## What is expected:
What appears in the data must be reproduced exactly.
** Opening Supplied material block **
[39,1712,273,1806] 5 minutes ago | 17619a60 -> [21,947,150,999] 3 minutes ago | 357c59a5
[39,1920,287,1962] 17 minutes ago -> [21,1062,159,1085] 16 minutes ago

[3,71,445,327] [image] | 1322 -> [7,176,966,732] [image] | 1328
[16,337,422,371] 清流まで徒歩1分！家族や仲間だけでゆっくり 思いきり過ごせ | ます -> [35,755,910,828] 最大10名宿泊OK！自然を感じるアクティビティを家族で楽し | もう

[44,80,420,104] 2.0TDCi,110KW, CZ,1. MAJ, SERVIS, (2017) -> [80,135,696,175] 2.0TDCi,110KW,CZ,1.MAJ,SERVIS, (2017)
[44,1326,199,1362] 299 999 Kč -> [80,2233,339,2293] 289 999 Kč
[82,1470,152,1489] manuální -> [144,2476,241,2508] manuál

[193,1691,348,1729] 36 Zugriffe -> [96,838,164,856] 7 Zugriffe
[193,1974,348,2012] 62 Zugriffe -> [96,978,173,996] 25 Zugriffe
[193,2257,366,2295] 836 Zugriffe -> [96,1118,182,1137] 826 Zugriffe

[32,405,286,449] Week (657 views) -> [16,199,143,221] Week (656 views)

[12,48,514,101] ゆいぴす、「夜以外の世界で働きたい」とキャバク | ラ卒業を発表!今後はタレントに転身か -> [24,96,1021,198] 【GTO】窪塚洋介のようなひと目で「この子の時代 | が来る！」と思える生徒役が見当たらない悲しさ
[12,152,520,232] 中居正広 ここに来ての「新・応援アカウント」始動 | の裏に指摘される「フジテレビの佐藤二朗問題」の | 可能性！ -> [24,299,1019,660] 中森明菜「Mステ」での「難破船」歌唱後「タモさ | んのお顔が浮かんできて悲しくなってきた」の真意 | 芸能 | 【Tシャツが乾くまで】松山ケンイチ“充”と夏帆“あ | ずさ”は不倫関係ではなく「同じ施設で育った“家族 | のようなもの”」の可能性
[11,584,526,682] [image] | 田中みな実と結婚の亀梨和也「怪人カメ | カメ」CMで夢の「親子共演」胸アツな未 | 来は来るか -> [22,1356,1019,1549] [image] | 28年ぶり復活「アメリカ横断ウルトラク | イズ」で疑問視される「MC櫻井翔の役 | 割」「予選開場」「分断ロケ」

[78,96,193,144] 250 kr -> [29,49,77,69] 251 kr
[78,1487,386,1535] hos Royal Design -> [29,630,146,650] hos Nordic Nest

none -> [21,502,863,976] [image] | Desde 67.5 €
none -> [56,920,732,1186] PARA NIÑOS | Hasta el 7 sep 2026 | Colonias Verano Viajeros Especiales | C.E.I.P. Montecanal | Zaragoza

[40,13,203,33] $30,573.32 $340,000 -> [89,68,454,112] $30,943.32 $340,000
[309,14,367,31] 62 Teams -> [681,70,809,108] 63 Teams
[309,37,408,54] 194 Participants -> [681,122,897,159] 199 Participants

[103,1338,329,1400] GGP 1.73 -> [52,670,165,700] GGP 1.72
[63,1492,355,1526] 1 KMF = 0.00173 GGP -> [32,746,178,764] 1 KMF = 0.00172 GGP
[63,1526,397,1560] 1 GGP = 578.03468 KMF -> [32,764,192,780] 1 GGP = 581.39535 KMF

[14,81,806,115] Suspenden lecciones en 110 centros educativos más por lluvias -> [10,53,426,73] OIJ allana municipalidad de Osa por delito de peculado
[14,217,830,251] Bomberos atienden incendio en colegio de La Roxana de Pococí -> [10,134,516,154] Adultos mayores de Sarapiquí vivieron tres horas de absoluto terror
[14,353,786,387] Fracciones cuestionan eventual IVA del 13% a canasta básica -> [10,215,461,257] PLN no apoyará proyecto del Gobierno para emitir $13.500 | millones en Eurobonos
** Closing Supplied material block **
## Output for this exercise:
[39,1712,273,1806] 5 minutes ago | 17619a60 -> [21,947,150,999] 3 minutes ago | 357c59a5
[39,1920,287,1962] 17 minutes ago -> [21,1062,159,1085] 16 minutes ago

[3,71,445,327] [image] | 1322 -> [7,176,966,732] [image] | 1328
[16,337,422,371] 清流まで徒歩1分！家族や仲間だけでゆっくり 思いきり過ごせ | ます -> [35,755,910,828] 最大10名宿泊OK！自然を感じるアクティビティを家族で楽し | もう

[44,80,420,104] 2.0TDCi,110KW, CZ,1. MAJ, SERVIS, (2017) -> [80,135,696,175] 2.0TDCi,110KW,CZ,1.MAJ,SERVIS, (2017)
[44,1326,199,1362] 299 999 Kč -> [80,2233,339,2293] 289 999 Kč
[82,1470,152,1489] manuální -> [144,2476,241,2508] manuál

[193,1691,348,1729] 36 Zugriffe -> [96,838,164,856] 7 Zugriffe
[193,1974,348,2012] 62 Zugriffe -> [96,978,173,996] 25 Zugriffe
[193,2257,366,2295] 836 Zugriffe -> [96,1118,182,1137] 826 Zugriffe

[32,405,286,449] Week (657 views) -> [16,199,143,221] Week (656 views)

[12,48,514,101] ゆいぴす、「夜以外の世界で働きたい」とキャバク | ラ卒業を発表!今後はタレントに転身か -> [24,96,1021,198] 【GTO】窪塚洋介のようなひと目で「この子の時代 | が来る！」と思える生徒役が見当たらない悲しさ
[12,152,520,232] 中居正広 ここに来ての「新・応援アカウント」始動 | の裏に指摘される「フジテレビの佐藤二朗問題」の | 可能性！ -> [24,299,1019,660] 中森明菜「Mステ」での「難破船」歌唱後「タモさ | んのお顔が浮かんできて悲しくなってきた」の真意 | 芸能 | 【Tシャツが乾くまで】松山ケンイチ“充”と夏帆“あ | ずさ”は不倫関係ではなく「同じ施設で育った“家族 | のようなもの”」の可能性
[11,584,526,682] [image] | 田中みな実と結婚の亀梨和也「怪人カメ | カメ」CMで夢の「親子共演」胸アツな未 | 来は来るか -> [22,1356,1019,1549] [image] | 28年ぶり復活「アメリカ横断ウルトラク | イズ」で疑問視される「MC櫻井翔の役 | 割」「予選開場」「分断ロケ」

[78,96,193,144] 250 kr -> [29,49,77,69] 251 kr
[78,1487,386,1535] hos Royal Design -> [29,630,146,650] hos Nordic Nest

none -> [21,502,863,976] [image] | Desde 67.5 €
none -> [56,920,732,1186] PARA NIÑOS | Hasta el 7 sep 2026 | Colonias Verano Viajeros Especiales | C.E.I.P. Montecanal | Zaragoza

[40,13,203,33] $30,573.32 $340,000 -> [89,68,454,112] $30,943.32 $340,000
[309,14,367,31] 62 Teams -> [681,70,809,108] 63 Teams
[309,37,408,54] 194 Participants -> [681,122,897,159] 199 Participants

[103,1338,329,1400] GGP 1.73 -> [52,670,165,700] GGP 1.72
[63,1492,355,1526] 1 KMF = 0.00173 GGP -> [32,746,178,764] 1 KMF = 0.00172 GGP
[63,1526,397,1560] 1 GGP = 578.03468 KMF -> [32,764,192,780] 1 GGP = 581.39535 KMF

[14,81,806,115] Suspenden lecciones en 110 centros educativos más por lluvias -> [10,53,426,73] OIJ allana municipalidad de Osa por delito de peculado
[14,217,830,251] Bomberos atienden incendio en colegio de La Roxana de Pococí -> [10,134,516,154] Adultos mayores de Sarapiquí vivieron tres horas de absoluto terror
[14,353,786,387] Fracciones cuestionan eventual IVA del 13% a canasta básica -> [10,215,461,257] PLN no apoyará proyecto del Gobierno para emitir $13.500 | millones en Eurobonos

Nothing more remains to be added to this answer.